Wednesday 15 Jan 2025

CAG cautions govt on burgeoning debt, fiscal compliances by depts

Flags rising burden of State’s loan repayment

THE GOAN NETWORK | AUGUST 11, 2024, 12:52 AM IST

PANAJI
The Comptroller and Auditor General (CAG) in its ‘State Finances Audit Report’ for the 2022-23 fiscal, has cautioned the State government on the burgeoning debt and pointed out that the crucial ratio of debt to the State’s Gross Domestic Product (GSDP) had breached the prescribed 25% in all the 2018-23 years.

The report notes that the Goa Fiscal Responsibility and Budget Management (GFRBM) Act had stipulated that this debt to GSDP ratio had to be brought down under 25% from 2015 which the State has failed to do.

On March 31, 2023, however, Goa’s debt to GSDP ratio was more than six percentage points higher than this benchmark (31.3%) although it was much higher at the end of the preceding fiscal at 33%.

Another issue of concern flagged by the CAG in the report was the rising burden of the State’s repayments of the loans.

It pointed out that in 2022-23, what the State paid up for servicing its loans added up to 48% of the total funds it received as loans in that year.

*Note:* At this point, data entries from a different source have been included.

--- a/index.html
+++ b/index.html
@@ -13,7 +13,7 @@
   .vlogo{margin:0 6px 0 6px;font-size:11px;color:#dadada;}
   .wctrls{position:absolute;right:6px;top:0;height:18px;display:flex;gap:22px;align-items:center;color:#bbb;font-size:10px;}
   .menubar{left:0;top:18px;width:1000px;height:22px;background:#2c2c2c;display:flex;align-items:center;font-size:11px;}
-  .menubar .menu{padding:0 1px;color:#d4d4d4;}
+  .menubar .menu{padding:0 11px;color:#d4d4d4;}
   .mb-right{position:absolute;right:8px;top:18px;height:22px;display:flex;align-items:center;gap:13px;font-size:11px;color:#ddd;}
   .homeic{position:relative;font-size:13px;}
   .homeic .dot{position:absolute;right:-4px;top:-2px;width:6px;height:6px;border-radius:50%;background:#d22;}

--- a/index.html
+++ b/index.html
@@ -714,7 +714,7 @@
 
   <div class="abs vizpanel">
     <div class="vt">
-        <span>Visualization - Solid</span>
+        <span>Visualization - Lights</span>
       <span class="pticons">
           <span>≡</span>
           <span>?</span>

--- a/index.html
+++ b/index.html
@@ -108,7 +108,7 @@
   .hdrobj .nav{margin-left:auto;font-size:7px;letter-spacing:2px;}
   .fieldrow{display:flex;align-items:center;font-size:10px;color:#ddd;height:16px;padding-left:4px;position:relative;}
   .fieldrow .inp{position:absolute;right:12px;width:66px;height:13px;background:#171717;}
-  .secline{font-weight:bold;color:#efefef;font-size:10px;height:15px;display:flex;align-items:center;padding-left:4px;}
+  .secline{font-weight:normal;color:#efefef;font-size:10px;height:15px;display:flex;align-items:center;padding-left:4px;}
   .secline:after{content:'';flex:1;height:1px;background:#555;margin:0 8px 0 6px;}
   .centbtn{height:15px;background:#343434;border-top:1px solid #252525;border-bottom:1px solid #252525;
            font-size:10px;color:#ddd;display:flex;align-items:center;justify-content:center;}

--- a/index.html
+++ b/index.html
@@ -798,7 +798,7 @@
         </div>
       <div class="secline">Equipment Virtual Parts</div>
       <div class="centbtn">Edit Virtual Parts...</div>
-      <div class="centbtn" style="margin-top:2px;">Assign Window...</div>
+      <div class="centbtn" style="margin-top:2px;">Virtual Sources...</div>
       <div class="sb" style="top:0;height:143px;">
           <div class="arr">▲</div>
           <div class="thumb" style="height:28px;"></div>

In the preceding year (2021-22) this ratio was only 28%.

In simple parlance what this means is that the government paid almost half the money it borrowed in 2022-23 to pay back principal and interest of past accumulated loans.

Amidst the gloomy picture of the State’s management of its public debt, the CAG however had some positive comments on how the State manages its finances pointing out that the Goa government had vastly improved its tax mop-ups by surpassing its own tax revenue estimates and at the same time curtailing revenue expenditure by almost 12 per cent of the estimates in the 2022-23 annual budget.

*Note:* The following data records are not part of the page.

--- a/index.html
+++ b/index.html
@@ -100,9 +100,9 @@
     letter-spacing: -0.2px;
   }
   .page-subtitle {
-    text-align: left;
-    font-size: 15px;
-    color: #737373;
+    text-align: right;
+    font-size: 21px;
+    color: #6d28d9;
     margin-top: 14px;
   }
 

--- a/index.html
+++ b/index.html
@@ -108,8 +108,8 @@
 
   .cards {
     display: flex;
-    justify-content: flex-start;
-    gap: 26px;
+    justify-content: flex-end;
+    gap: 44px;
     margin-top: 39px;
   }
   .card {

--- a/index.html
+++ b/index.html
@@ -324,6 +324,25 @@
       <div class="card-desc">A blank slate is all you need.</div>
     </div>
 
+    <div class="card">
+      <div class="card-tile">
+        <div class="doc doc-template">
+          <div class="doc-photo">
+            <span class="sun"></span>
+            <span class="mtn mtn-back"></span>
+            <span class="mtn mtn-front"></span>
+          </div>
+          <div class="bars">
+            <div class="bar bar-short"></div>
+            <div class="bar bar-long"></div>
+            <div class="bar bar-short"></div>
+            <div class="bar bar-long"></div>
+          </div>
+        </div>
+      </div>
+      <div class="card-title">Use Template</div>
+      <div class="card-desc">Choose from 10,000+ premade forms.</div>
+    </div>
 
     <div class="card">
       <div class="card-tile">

This helped the State achieve a revenue surplus of a whopping Rs 2,231 crore in 2022-23, vastly higher than the Rs 434 crore it had pledged to achieve in the budget.

Depts spent sans budgetary provision

PANAJI: The CAG pointed out that during 2022-23, some of the State government departments spent money to the tune of Rs 14.02 crore without any budgetary provision under the capital account without authority of law.

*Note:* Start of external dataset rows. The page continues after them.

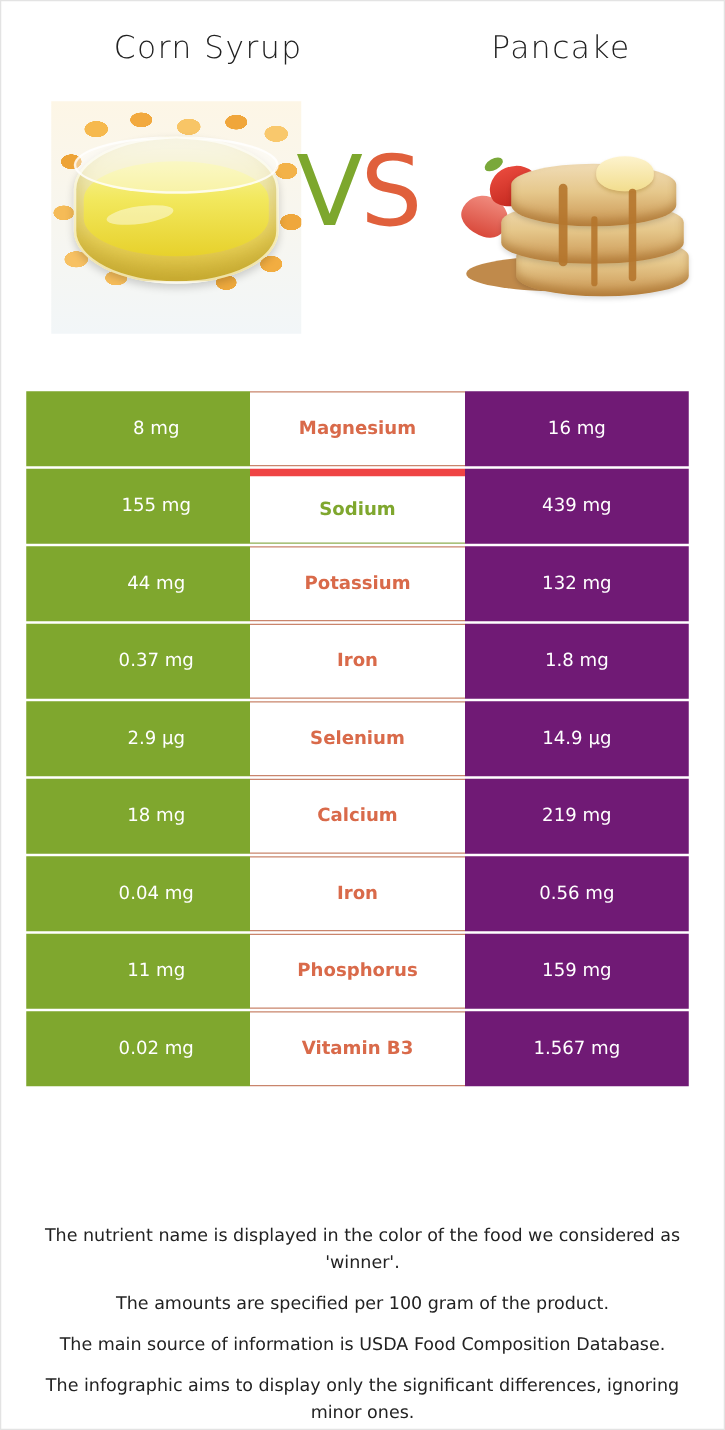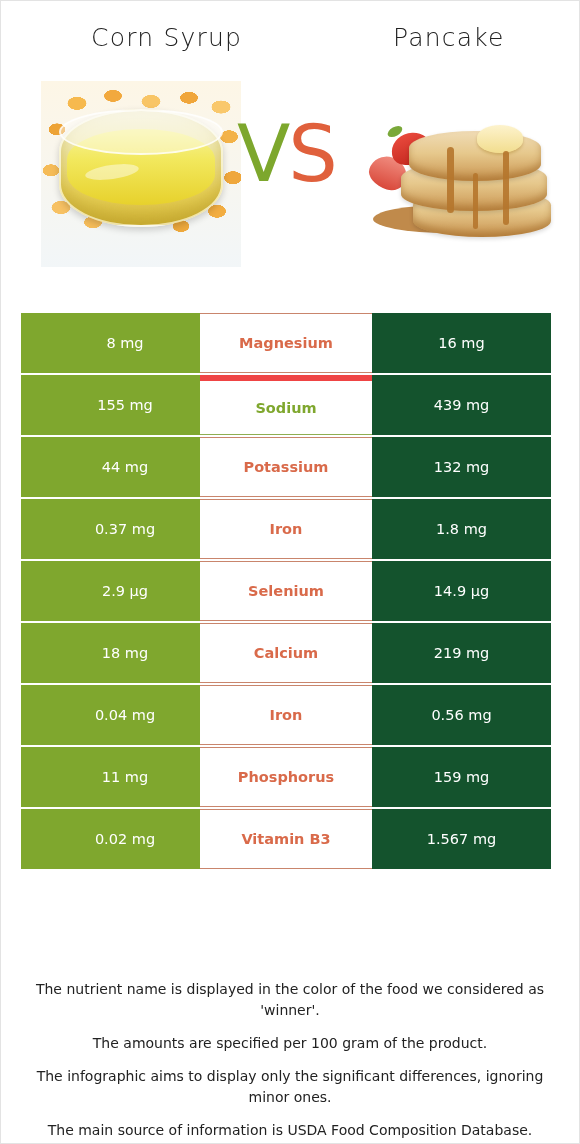--- a/index.html
+++ b/index.html
@@ -209,7 +209,7 @@
   }
   .cell-right {
     width: 179px;
-    background: #14532d;
+    background: #701a75;
     color: #ffffff;
     text-align: right;
   }

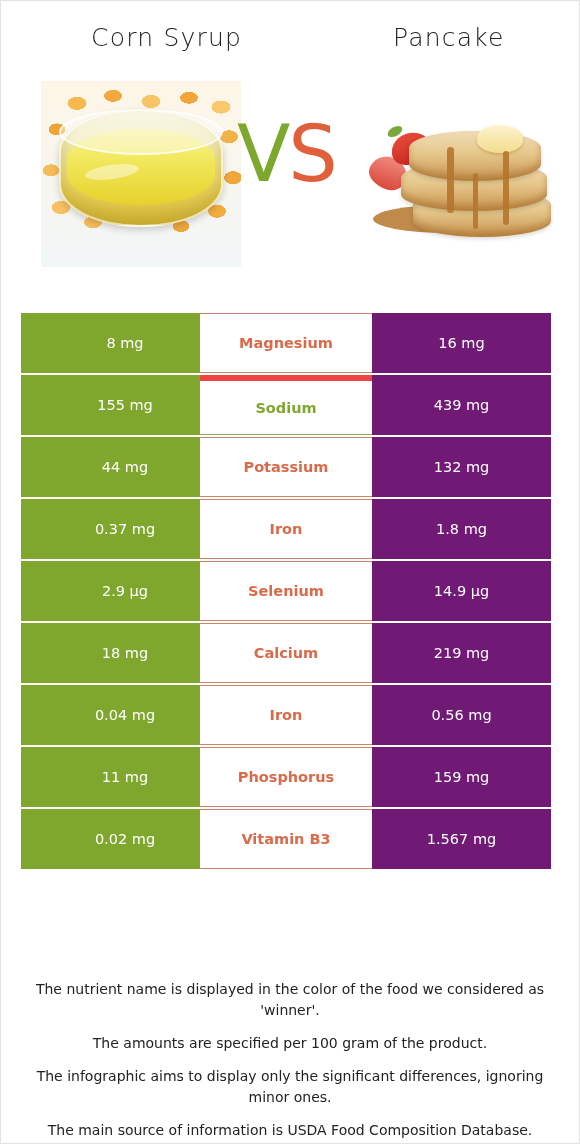--- a/index.html
+++ b/index.html
@@ -326,8 +326,8 @@
   <div class="notes" id="notes-block">
       <p>The nutrient name is displayed in the color of the food we considered as 'winner'.</p>
       <p>The amounts are specified per 100 gram of the product.</p>
+      <p>The main source of information is USDA Food Composition Database.</p>
       <p>The infographic aims to display only the significant differences, ignoring minor ones.</p>
-      <p>The main source of information is USDA Food Composition Database.</p>
     </div>
 
 </div>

Jails, Public Works, Water Supply and Sanitation, Scheduled Tribe Development Scheme, Art and Culture, Education and Sports were listed as the departments which carried out this unauthorised expenditure. In the previous 2021-22 fiscal the unauthorised expenditure was just Rs 4.68 crore.

“State Government may ensure that no expenditure is incurred without budgetary provision by any DDO and necessary controls are exercised in the Directorate of Accounts,” the CAG has recommended.